Fermina Daza despidió a la mayoría junto al altar, pero acompañó al último grupo de amigos íntimos hasta la puerta de la calle, para cerrarla ella misma, como lo había hecho siempre. Se disponía a hacerlo con el último aliento, cuando vio a Florentino Ariza vestido de luto en el centro de la sala desierta. Se alegró, porque hacía muchos años que lo había borrado de su vida, y era la primera vez que lo veía a conciencia depurado por el olvido. Pero antes de que pudiera agradecerle la visita, él se puso el sombrero en el sitio del corazón, trémulo y digno, y reventó el absceso que había sido el sustento de su vida.

—Fermina —le dijo—: he esperado esta ocasión durante más de medio siglo, para repetirle una vez más el juramento de mi fidelidad eterna y mi amor para siempre.
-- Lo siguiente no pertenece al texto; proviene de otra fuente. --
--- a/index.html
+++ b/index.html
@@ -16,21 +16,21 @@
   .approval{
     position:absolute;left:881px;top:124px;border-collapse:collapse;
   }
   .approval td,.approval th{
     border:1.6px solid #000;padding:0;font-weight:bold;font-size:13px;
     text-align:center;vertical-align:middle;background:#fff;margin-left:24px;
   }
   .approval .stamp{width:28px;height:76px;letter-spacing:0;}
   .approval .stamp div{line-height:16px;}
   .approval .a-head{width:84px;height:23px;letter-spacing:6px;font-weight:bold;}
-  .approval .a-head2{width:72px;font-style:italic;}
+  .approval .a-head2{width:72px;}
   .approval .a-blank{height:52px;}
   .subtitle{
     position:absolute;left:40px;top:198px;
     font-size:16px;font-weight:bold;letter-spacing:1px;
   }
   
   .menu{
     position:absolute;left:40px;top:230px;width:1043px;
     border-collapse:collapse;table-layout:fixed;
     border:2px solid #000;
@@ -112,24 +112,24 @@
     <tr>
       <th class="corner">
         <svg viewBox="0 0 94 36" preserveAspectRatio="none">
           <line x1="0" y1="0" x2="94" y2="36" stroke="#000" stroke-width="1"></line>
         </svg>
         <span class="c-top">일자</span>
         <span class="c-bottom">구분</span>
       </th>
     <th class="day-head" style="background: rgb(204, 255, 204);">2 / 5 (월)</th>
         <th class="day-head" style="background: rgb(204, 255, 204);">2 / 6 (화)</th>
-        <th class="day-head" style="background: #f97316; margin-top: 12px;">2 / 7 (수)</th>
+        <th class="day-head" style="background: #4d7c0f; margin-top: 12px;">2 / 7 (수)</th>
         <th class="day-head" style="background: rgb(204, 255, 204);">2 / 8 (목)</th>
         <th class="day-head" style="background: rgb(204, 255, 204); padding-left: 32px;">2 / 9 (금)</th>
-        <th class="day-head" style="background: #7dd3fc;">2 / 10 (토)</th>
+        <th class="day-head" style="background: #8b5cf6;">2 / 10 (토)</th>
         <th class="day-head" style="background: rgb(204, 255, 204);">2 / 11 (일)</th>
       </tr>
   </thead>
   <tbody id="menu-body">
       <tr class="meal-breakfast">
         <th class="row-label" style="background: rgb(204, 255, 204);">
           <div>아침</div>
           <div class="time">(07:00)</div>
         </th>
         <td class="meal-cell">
Fermina Daza se habría creído frente a un loco, si no hubiera tenido motivos para pensar que Florentino Ariza estaba en aquel instante inspirado por la gracia del Espíritu Santo. Su impulso inmediato fue maldecirlo por la profanación de la casa cuando aún estaba caliente en la tumba el cadáver de su esposo. Pero se lo impidió la dignidad de la rabia. “Lárgate —le dijo—. Y no te dejes ver nunca más en los años que te queden de vida.” Volvió a abrir por completo la puerta de la calle que había empezado a cerrar, y concluyó:

—espero sean muy pocos.

Cuando oyó apagarse los pasos en la calle solitaria, cerró la puerta muy despacio, con la tranca y los cerrojos, y se enfrentó sola a su destino. Nunca, hasta este momento, había tenido una conciencia plena del peso y el tamaño del drama que ella misma había provocado cuando apenas tenía dieciocho años, y que había de perseguirla hasta la muerte. Lloró por primera vez desde la tarde del desastre, sin testigos, que era su único modo de llorar. Lloró por la muerte del marido, por su soledad y su rabia, y cuando entró en el dormitorio vacío lloró por ella misma, porque muy pocas veces había dormido sola en esa cama desde que dejó de ser virgen. Todo lo que fue del esposo le atizaba el llanto: las pantuflas de borlas, la piyama debajo de la almohada, el espacio sin él en la luna del tocador, su olor personal en su propia piel. La estremeció un pensamiento vago: “La gente que uno quiere debería morirse con todas sus cosas”. No quiso ayuda de nadie para acostarse, no quiso comer nada antes de dormir. Abrumada por la pesadumbre, le rogó a Dios que le mandara la muerte esta noche durante el sueño, y con esa ilusión se acostó, descalza pero vestida, y se durmió al instante. Durmió sin saberlo, pero sabiendo que continuaba viva en el sueño, que le sobraba la mitad de la cama, y que yacía de costado en la orilla izquierda, como siempre, pero que le hacía falta el contrapeso del otro cuerpo en la otra orilla. Pensando dormida pensó que nunca más podría dormir así, y empezó a sollozar dormida, y durmió sollozando sin cambiar de posición en su orilla, hasta mucho después de que acabaron de cantar los gallos y la despertó el sol indeseable de la mañana sin él. Sólo entonces se dio cuenta de que había dormido mucho sin morir, sollozando en el sueño, y que mientras dormía sollozando pensaba más en Florentino Ariza que en el esposo muerto.